Si, è stata la Virtus Francavilla più bella di tutte. E c'è da essere orgogliosi

Giuseppe Andriani, responsabile editoriale per Sepa dell'edizione pugliese del Corriere dello Sport, vice responsabile redazione sportiva Canale 85, co-fondatore TuttoCalcioPuglia.com
17.05.2019 00:00 di Giuseppe Andriani Twitter:    Vedi letture
Si, è stata la Virtus Francavilla più bella di tutte. E c'è da essere orgogliosi

Quando l'ho detto a Bruno Trocini, nel corso del'intervista post partita, ho avuto quasi la sensazione che potesse commuoversi. La cosa che più dispiace di questa eliminazione della Virtus Francavilla è che non potremo vederla più giocare, così, con questa leggerezza e questo modo un po' sbarazzino. Perché l'estate porta via tante sicurezze e bisognerà ripartire. È il gioco del calcio, guai se non fosse così. Ma è il dispiacere più grande di chi ha seguito i biancazzurri per tutta la stagione, in casa e fuori. È stato un campionato strano, diverso dagli altri. L'avvio è stato da horror: non me ne voglia Zavettieri, qualcosa non ha girato. E il clima del ritiro a San Giovanni Rotondo, con tutta franchezza, non era quello vissuto nei due anni precedenti. Lo scrivo perché c'ero. Qualcosa non ha funzionato, anche questo nel calcio capita. Al di là dei valori, quando non scocca la scintilla capita anche questo.
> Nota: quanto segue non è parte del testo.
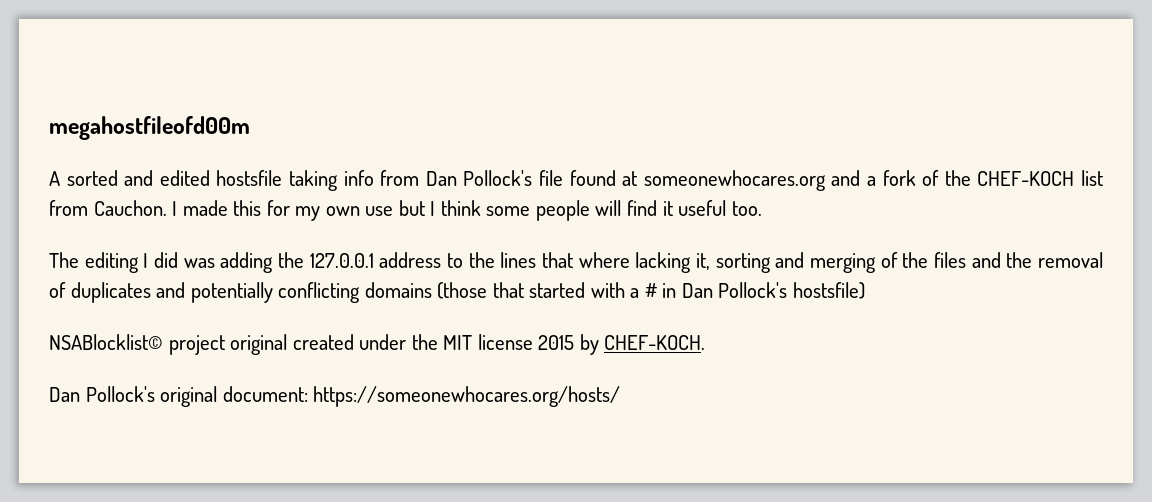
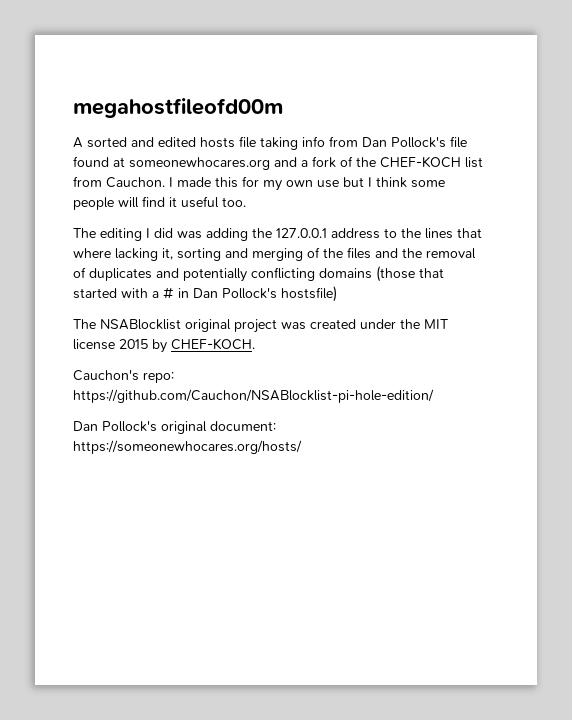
[216,170,283,186] hostsfile -> [200,136,256,148] hosts file
[49,334,288,355] NSABlocklist© project original -> [73,319,306,333] The NSABlocklist original project was
(706, 342) none -> [73,370,174,383] [73,389,434,403] // Cauchon's repo: https://github.com/Cauchon/NSABlocklist-pi-hole-edition/

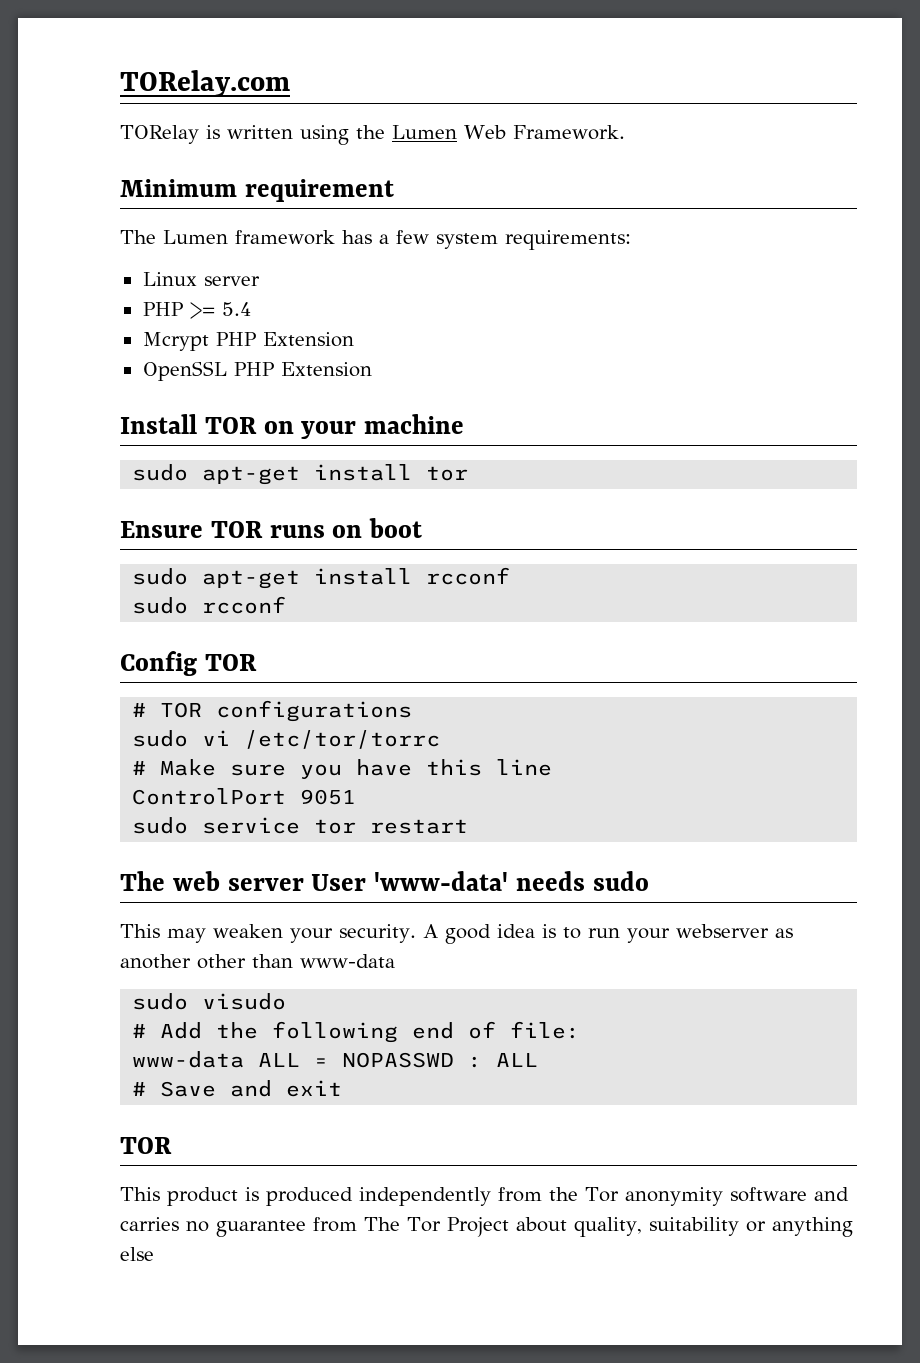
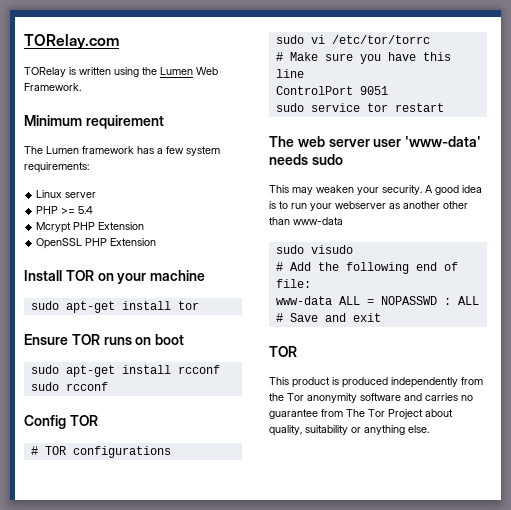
[311,874,367,891] User -> [373,139,402,147] user
[120,1247,154,1261] else -> [408,425,429,433] else.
Poi la svolta: Trocini ha riportato serenità, voglia di fare bene, e con sé ha trascinato, piano piano, anche una piazza che sembrava quasi assopita. Non lo dirà mai, ma quando è arrivato sembrava impossibile. Aveva un compito arduo, ci è riuscito. E lo ha fatto col sorriso, sempre, con la consapevolezza che il calcio è un gioco semplice. Il rinnovo se l'è preso a suon di prestazioni, così ha conquistato tutti. La partita di Catanzaro resta, secondo me, il punto più alto di questi tre anni di Serie C, per prestigio del successo (mai in trasferta in uno stadio così importante). 4-1 al Trapani, 1-0 al Catania. Tutto come un film. Quando è stato ospite a Passione Biancazzurra ho avuto la conferma di quello che già pensavo: è stato lui il segreto. L'arma in più. E non solo sul campo: ha fatto la differenza Bruno Trocini fuori, la passione, la tranquillità e quel modo di parlare di calcio, come un gioco semplice. Appunto.

Si esce da Potenza con tanto orgoglio: 350 tifosi fuori casa di mercoledì sera meritano un plauso. E meritano di tornare a giocare a Francavilla Fontana. Lo merita il presidente Magrì, per tutti gli sforzi che ha fatto, senza mai volerli far pesare più di tanto. Senza mai gettare la spugna. Chissà quanti ci sarebbero riusciti. Lo merita Tonino Donatiello, vice presidente e bandiera di questa società. Collante tra dirigenza, tifosi, squadra: uomo fondamentale per il calcio francavillese. E guai a dimenticarlo. Sarà una C ancora più bella la prossima, e il meglio deve ancora venire. Ha rinnovato Trocini, con lui Fernandez, altro straordinario scrittore di una pagina bellissima della storia francavillese in C. Il resto verrà da sé. Intanto c'è da essere orgogliosi, perché - sì, voglio dirlo - è stata la Virtus più bella di tutte.